Micro-volume pharmacokinetic sampling using DBS in the prospective study minimized blood volume requirements and enabled more sampling in each neonate.47 A limitation resulting from the use of DBS sampling is the red blood cell-to-plasma ratio for theophylline is not currently known, and this ratio is important to help standardize concentrations in DBS samples compared to plasma samples. Since the red blood cell-to-plasma ratio was not known, it was estimated within the underlying pharmacokinetic model. This approach resulted in a final pharmacokinetic model that was able to adequately predict concentrations in both DBS and plasma samples. In addition, a sensitivity analysis demonstrated minimal changes in the predicted pharmacokinetics of theophylline when only plasma samples were used to estimate the final model.

Future research is critical to establish the clinical utility of aminophylline (and/or theophylline) for renal protection in neonates with HIE. While the pharmacokinetic data acquired here will help with the design of an RCT, a greater understanding of the importance of the timing of aminophylline administration in relation to hypoxic–ischemic injury, the duration of exposure required to optimize efficacy, and populations most likely to benefit from treatment is needed. Aminophylline will also need to be studied in conjunction with more precise and dynamic biomarkers of renal function and injury beyond UOP and creatinine.48 Lastly, demonstrating the long-term impact of treatment on kidney function or other relevant clinical outcomes beyond the intensive care setting will be necessary to change clinical practice.

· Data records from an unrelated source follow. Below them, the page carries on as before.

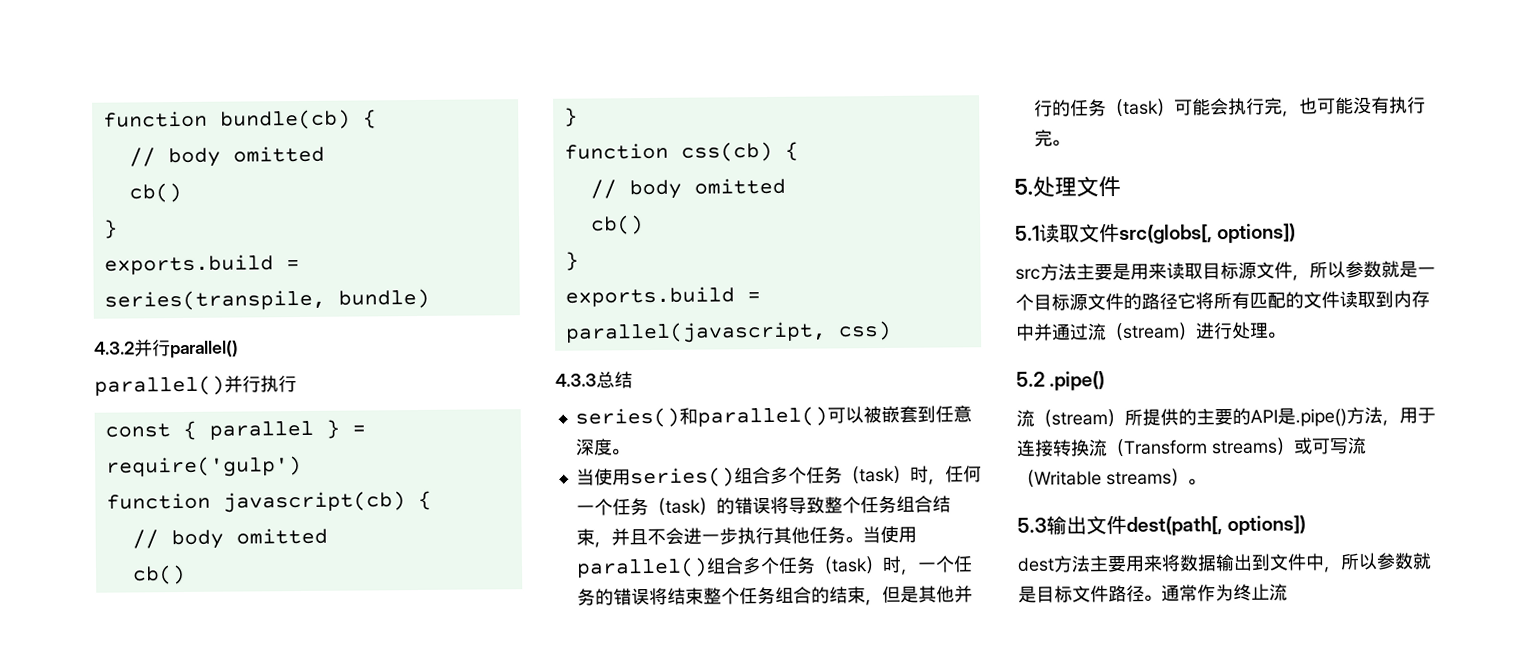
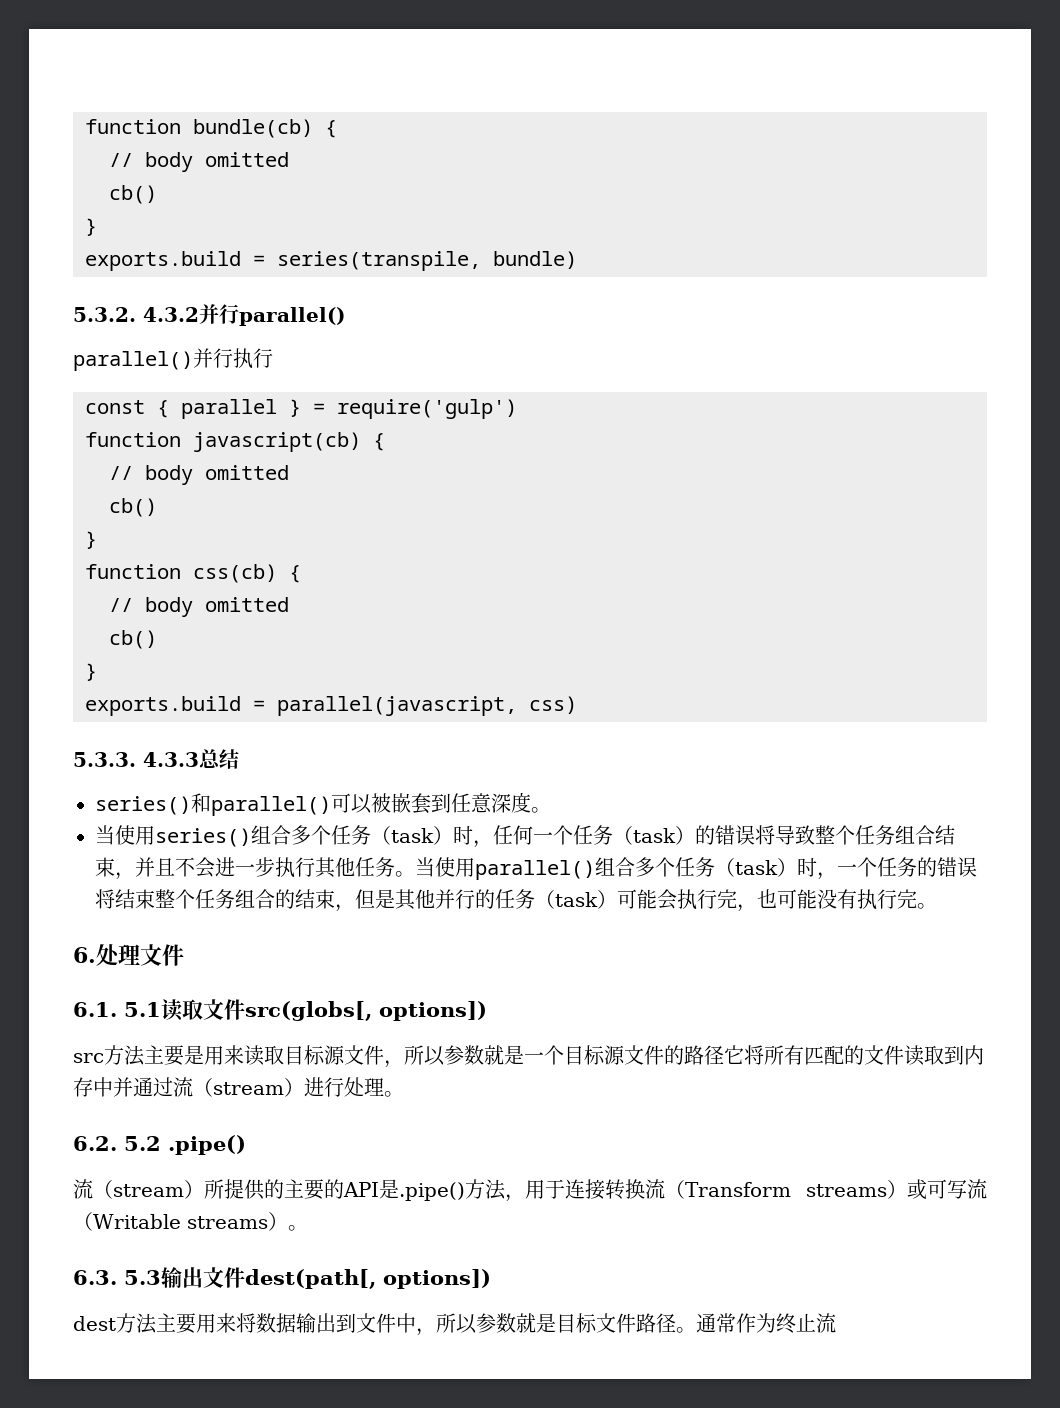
(430, 298) none -> [73,307,136,322] 5.3.2.
(892, 330) none -> [73,752,136,767] 5.3.3.
[1014,178,1033,195] 5. -> [73,947,96,963] 6.
(1121, 186) none -> [73,1002,117,1017] 6.1.
(1286, 335) none -> [73,1136,117,1151] 6.2.
(1206, 482) none -> [73,1270,117,1285] 6.3.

Pharmacokinetic studies are essential to support the clinical development of novel therapies in neonates and provide a starting point to guide safe and effective dosing strategies. In neonates with HIE receiving hypothermia, theophylline clearance was low with a 50% longer half-life compared to full-term neonates without HIE not undergoing hypothermia. Accordingly, customized dosing strategies are needed in this population, and an aminophylline loading dose of 7 mg/kg (=theophylline dose 5.5 mg/kg), followed by 1.6 mg/kg (=theophylline dose 1.3 mg/kg) every 12 h was predicted to regularly achieve theophylline concentrations associated with renal pharmacodynamic effects. RCTs are needed in neonates with HIE receiving hypothermia to better establish the role of aminophylline (or theophylline) as a renal-protective therapy.